The left has grown steadily in Uruguay since the Broad Front was formed in 1971, first winning the presidency in 2004 when President Tabare Vazquez won in the first round with 50.45 percent of votes. It was the first time that a party other than the two traditional ruling parties won the executive post.

In this election, however, most are predicting that Mr. Mujica will not garner enough votes to avoid a run-off election in November. That is, in part, because the Broad Front can no longer claim outsider status, says Jeffrey Cason, a Latin America specialist at Middlebury College in Vermont. Instead, it bears responsibility for the ups and downs of the past five years.

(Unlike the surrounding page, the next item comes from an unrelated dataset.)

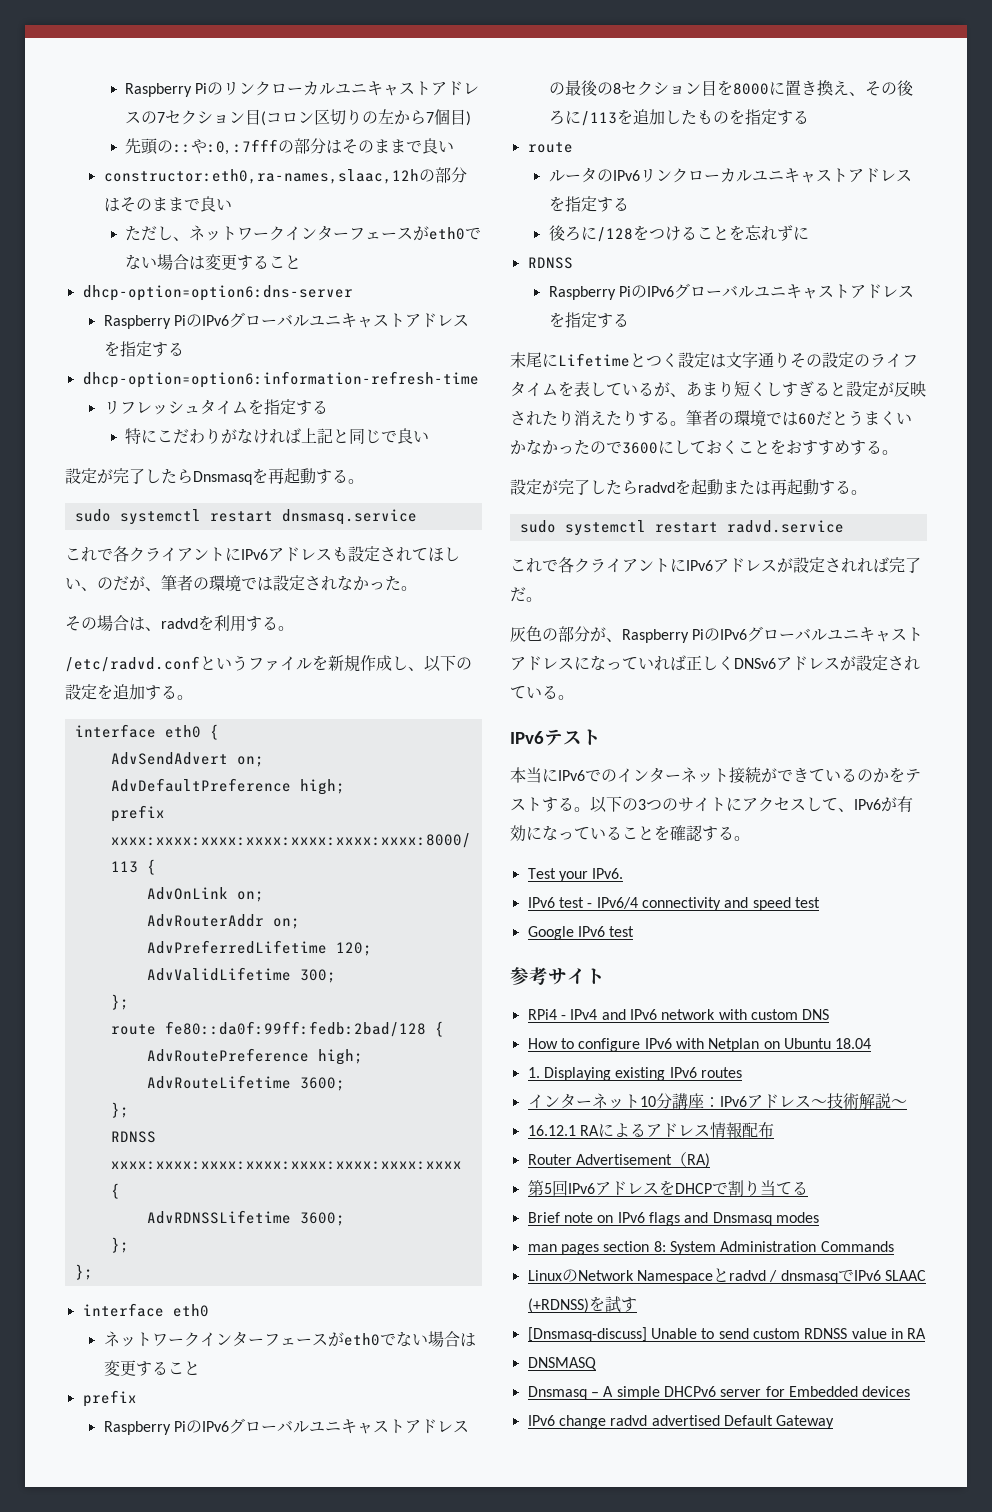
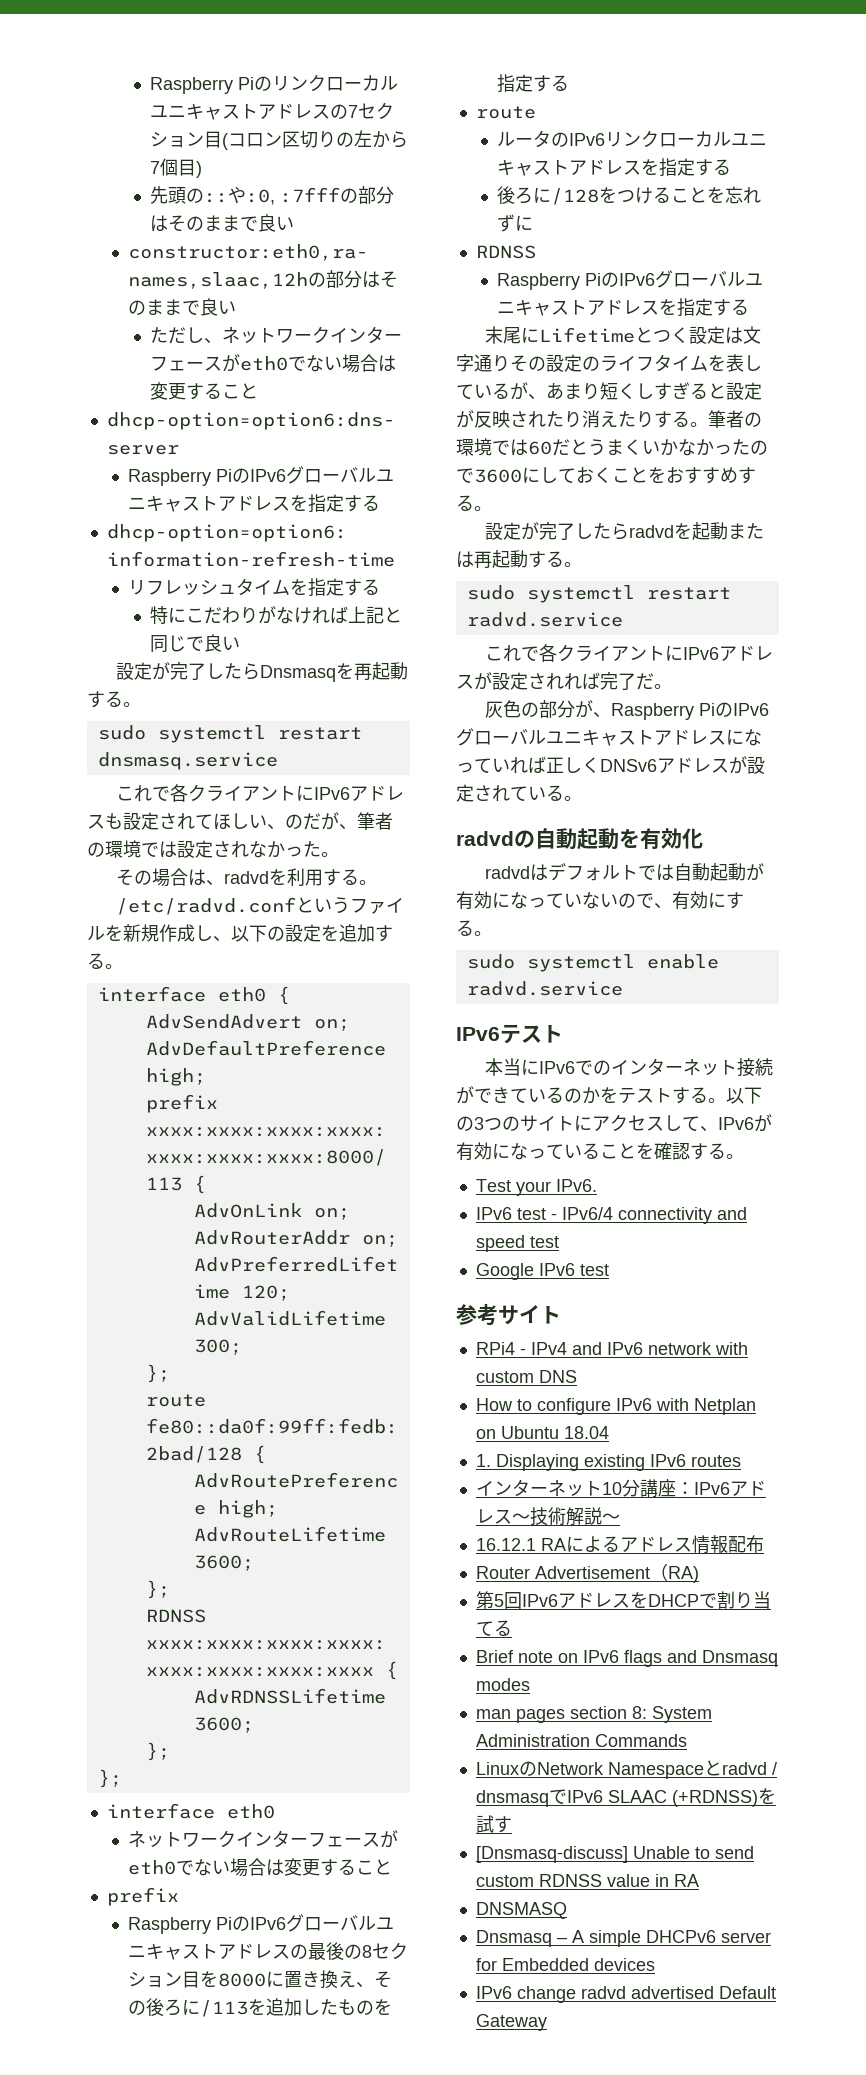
(574, 697) none -> [456,828,703,850] [485,863,765,881] [456,891,744,910] [456,920,492,936] [466,954,719,972] [466,981,623,996] // radvdの自動起動を有効化 // radvdはデフォルトでは自動起動が有効になっていないので、有効にする。 // sudo systemctl enable radvd.service

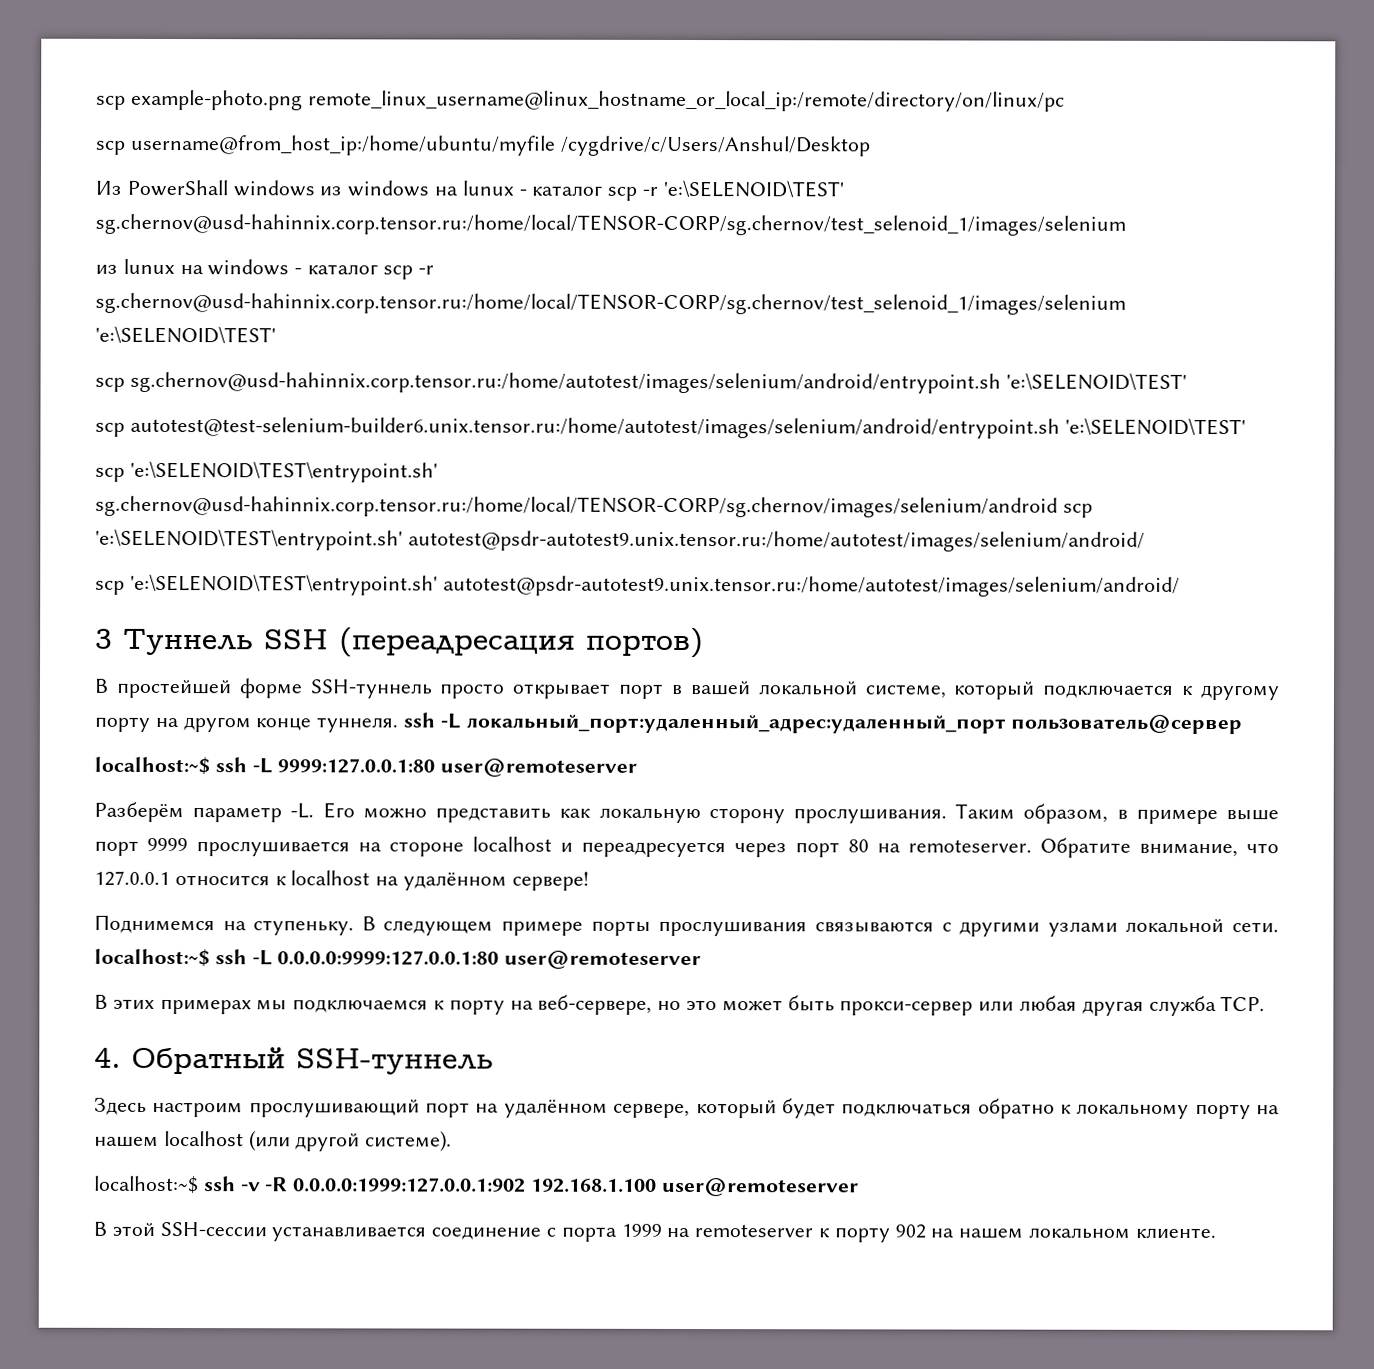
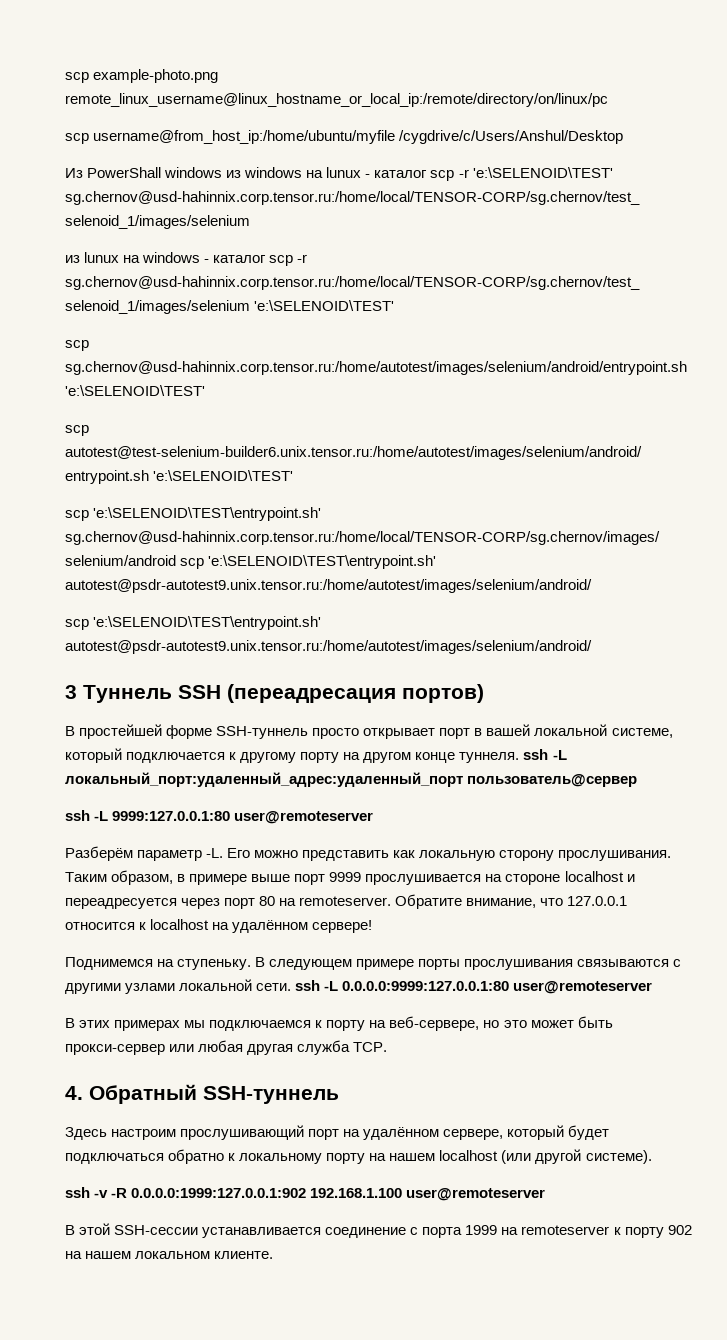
[94,756,210,775] localhost:~$ -> (638, 780) none
[94,948,210,967] localhost:~$ -> (292, 987) none
[94,1175,199,1194] localhost:~$ -> (652, 1157) none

President Vazquez, who has not altered the economic path of the nation but has earmarked more money to social programs that have buoyed the poor, has enjoyed support from those even outside his political party. Mr. Mujica promises to follow in his footsteps.

Crime now a top issue

Yet while Uruguay's economy is expected to grow slightly this year, and generally residents are satisfied with its direction, Vazquez introduced a controversial tax reform that alienated some, says Ms. Boidi. And she says his administration has faltered on crime, which topped voter concerns ahead of the economy for the first time in decades this year. "Lacalle is serious about combating crime, which has been absent in Mujica's campaign," she says. "People mostly think Vazquez has been inefficient in dealing with crime. It is the stone in the shoe of the government."

Mujica has warned that Lacalle, who was president from 1990 to 1995, could represent a return to the past, without giving the left a chance to carry out its social transformation. Lacalle, in turn, has painted Mujica as a Cold War figure, playing on fears of his radical past, which landed him in jail for over a decade after belonging to the guerilla organization in the 60s and 70s.

When democracy came to Uruguay in 1985, after more than a decade of military dictatorship, the Tupamaros transformed into a political group, folding into the Broad Front.

"Because of his guerilla past, [he is being painted as] potentially a wolf in sheep's clothing," says Mr. Cason. "In some ways, Uruguay continues to fight the Cold War, well after it is over."

Few suspect either leading candidate would turn the country in a radically different direction. While Mujica might deepen social programs, Lacalle would likely focus more on foreign investment and enterprise, Boidi says. In either case, she says, any radical impulses would be reined in by their own parties and opposition members of parliament, whose seats are up for election Sunday, too.